Антон после моего пояснения еще какое-то время жевал, потом резко остановился, с видимым усилием проглотил недожеванный комок и, не запивая, спросил:

– Что вы имеете в виду? Датчик обнаружил сигнал. Например, язык или глаз. Или даже ухо! Преобразовал его в электросигнал. Который поступил в мозг по нервному проводу и был там обработан. Вот я вас вижу, потому что от вас, точнее, от экрана ко мне в глаза летят фотоны. Они преломляются в глазу, фокусируются на сетчатку. Там есть такие…

– Колбочки и палочки! – порадовался я. – Помню!..

– Вот. В них проходит какая-то фотохимическая реакция, подробностей не знаю, идет сигнал по зрительному нерву. Он приходит в мозг, возбуждает там зрительный отдел, который обрабатывает сигнал и строит изображение. Как в компьютере – обрабатывается сигнал и строится изображение на экране. Чего тут непонятного?
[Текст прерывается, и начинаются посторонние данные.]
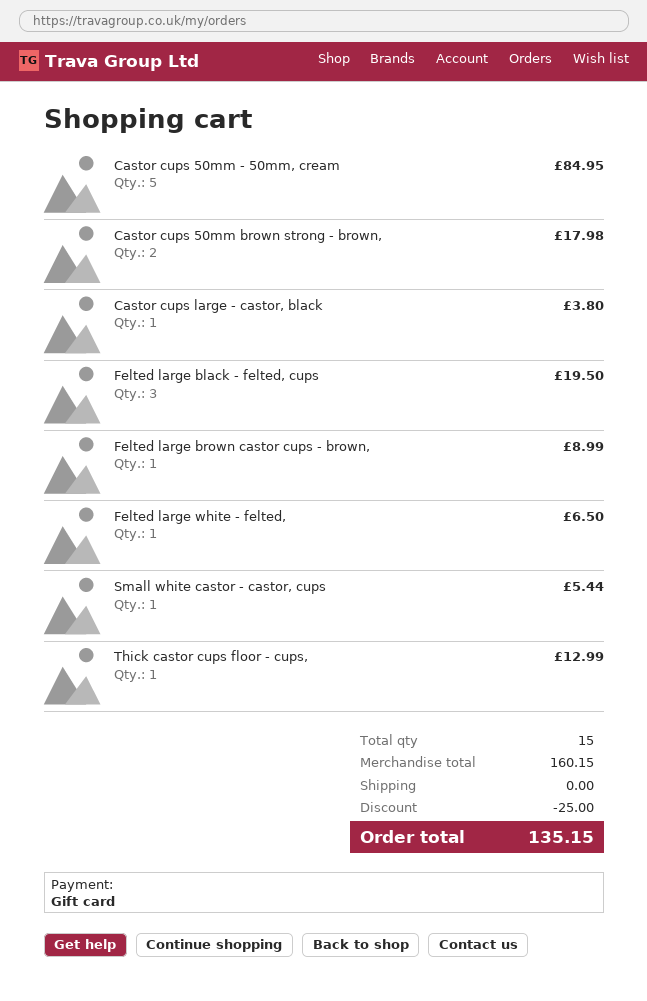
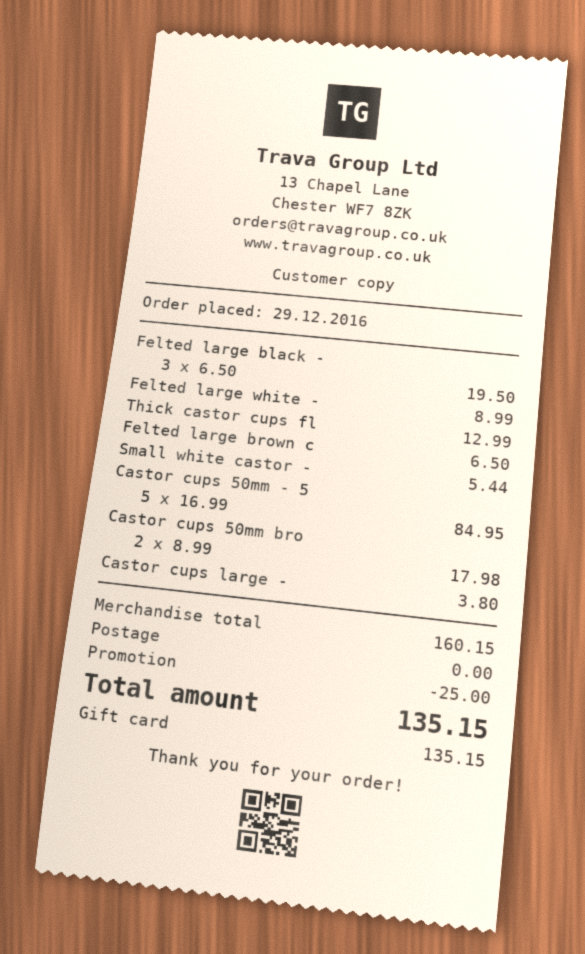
Felted large brown castor cups - brown,: 1 for 8.99 -> 1 for 6.50
Felted large white - felted,: 1 for 6.50 -> 1 for 8.99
– Да все! – Натасканный преподавателем научного, что уже смешно, коммунизма, я чувствовал себя достаточно уверенно в беседе с юной порослью. Голова после вчерашнего совсем прошла. Все-таки здоровое у меня тело! Крепкий организм Лене достался. – Все непонятно, Антон… Ты упускаешь кое-что! Точнее, кое-кого – наблюдателя. Того, которому экран компьютера показывает изображение. Кому он его показывает?

– Мне. Вам. Кому угодно!.. А если нет никого, изображение там все равно будет.

Я отрицательно покачал указательным пальцем:

– Кто вообще решает, что это изображение на экране, а не просто хаотически светящиеся пиксели? Для того чтобы решить, цветной хаос на экране или лошадка нарисована, это должен кто-то сделать, не так ли? Кто-то должен оценить и сказать.

Антон задумался:

– Ну и что?

– А то, что твое объяснение – про зрительный отдел мозга, который обрабатывает входящий сигнал и строит изображение – ничего не объясняет. Пока ты не скажешь, где он его строит и кому он его строит. Кто видит это изображение, кому оно предназначено?

– Мне.

Я улыбнулся, и Антон понял, что это короткое объяснение нужно как-то оправдать, развернуть. Но прежде, чем он открыл рот, я подсказал:

– Ты же понимаешь, что в зрительном отделе мозга никакого изображения нет? И наблюдателя нет. Там только клетки, в которых бесятся миллионы молекул, идут мириады реакций, клеточные органеллы функционируют, поглощают, выплевывают молекулы, сигналы мечутся по нейронам…

Антон покивал, изображая понимание:

– Да, вот эти сигналы из зрительного отдела поступают в кору, и там обрабатываются. А кора – это я!

– Уверен?

– Ну, да. Кора головного мозга – вместилище мыслей и личности. Высшая нервная деятельность.

Я сделал хитрое лицо, сунул остаток бутерброда в рот, дожевал, хлебнул чай. Антон терпеливо ждал. Наконец, я стряхнул крошки с джинсов:

– Но ведь там, в коре головного мозга – то же самое, что и в зрительных зонах. Те же клетки со своими митохондриями и прочими приблудами, которые я забыл, как называются. Они просто производят белки, тратят топливо на свое функционирование – глюкозу пережигают. Туда-сюда молекулы носятся. Где ты здесь видишь изображение? Где ты видишь тут сознание, мысли, память? Где ты видишь тут шум, цвет, мягкое, мокрое, горячее? Сами ощущения, из которых ты и соткан?